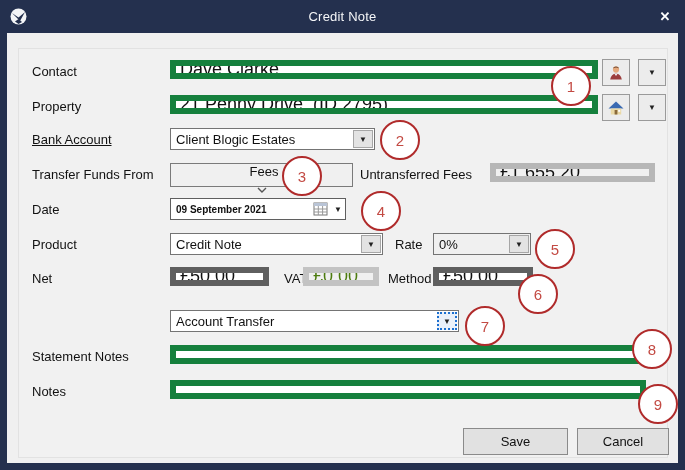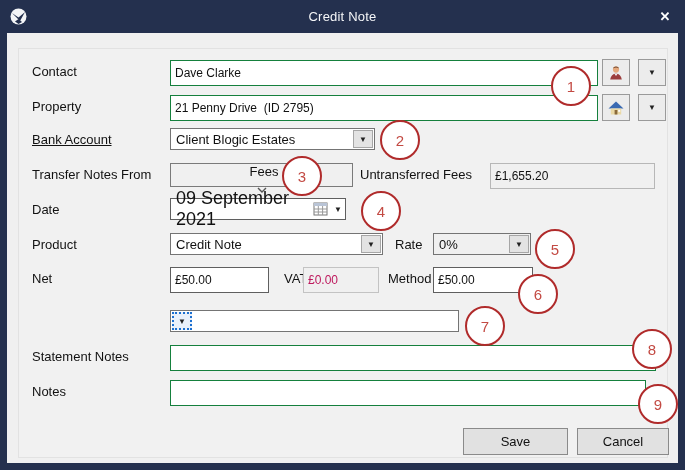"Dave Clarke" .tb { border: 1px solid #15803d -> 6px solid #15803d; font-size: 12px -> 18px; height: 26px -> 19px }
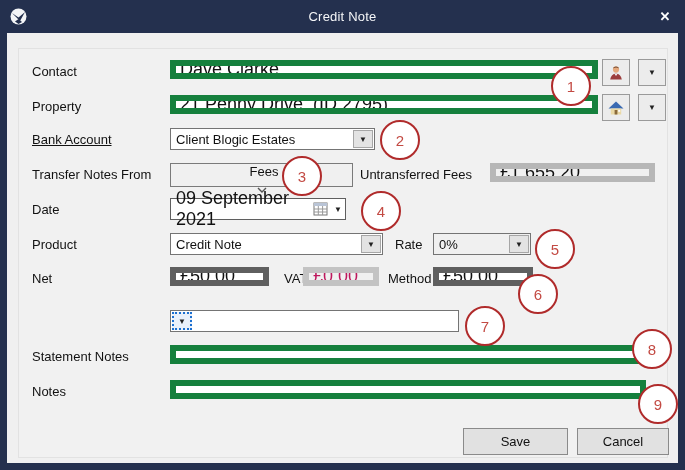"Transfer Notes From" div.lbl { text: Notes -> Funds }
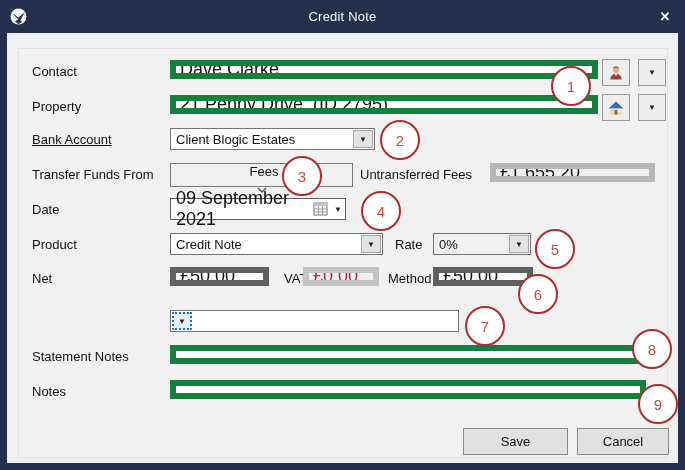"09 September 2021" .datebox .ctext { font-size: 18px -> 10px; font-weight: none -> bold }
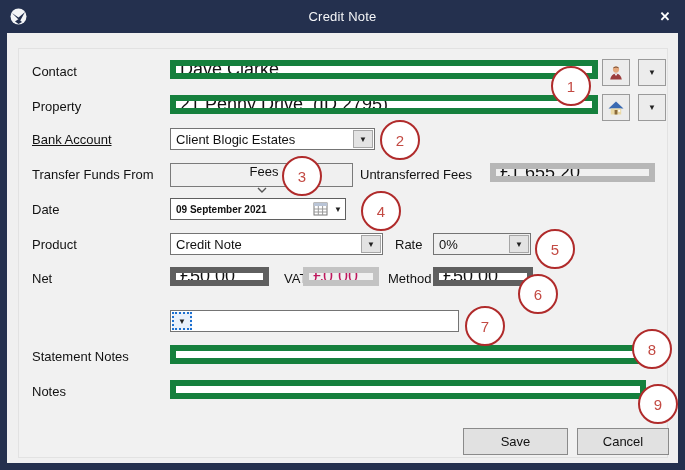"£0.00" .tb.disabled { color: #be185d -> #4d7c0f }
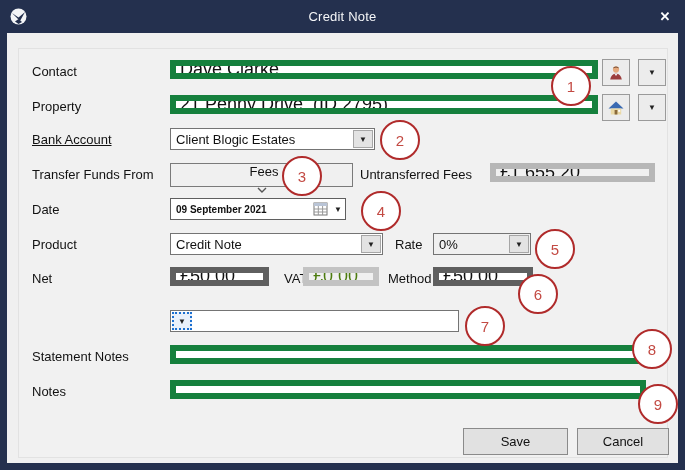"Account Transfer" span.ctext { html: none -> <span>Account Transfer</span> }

# What the task asks:
Starting at the line that contains "text: Notes ->", extract each line through the last line of the material exactly as written, and include no pictures.

# Expected output:
"Transfer Notes From" div.lbl { text: Notes -> Funds }
"09 September 2021" .datebox .ctext { font-size: 18px -> 10px; font-weight: none -> bold }
"£0.00" .tb.disabled { color: #be185d -> #4d7c0f }
"Account Transfer" span.ctext { html: none -> <span>Account Transfer</span> }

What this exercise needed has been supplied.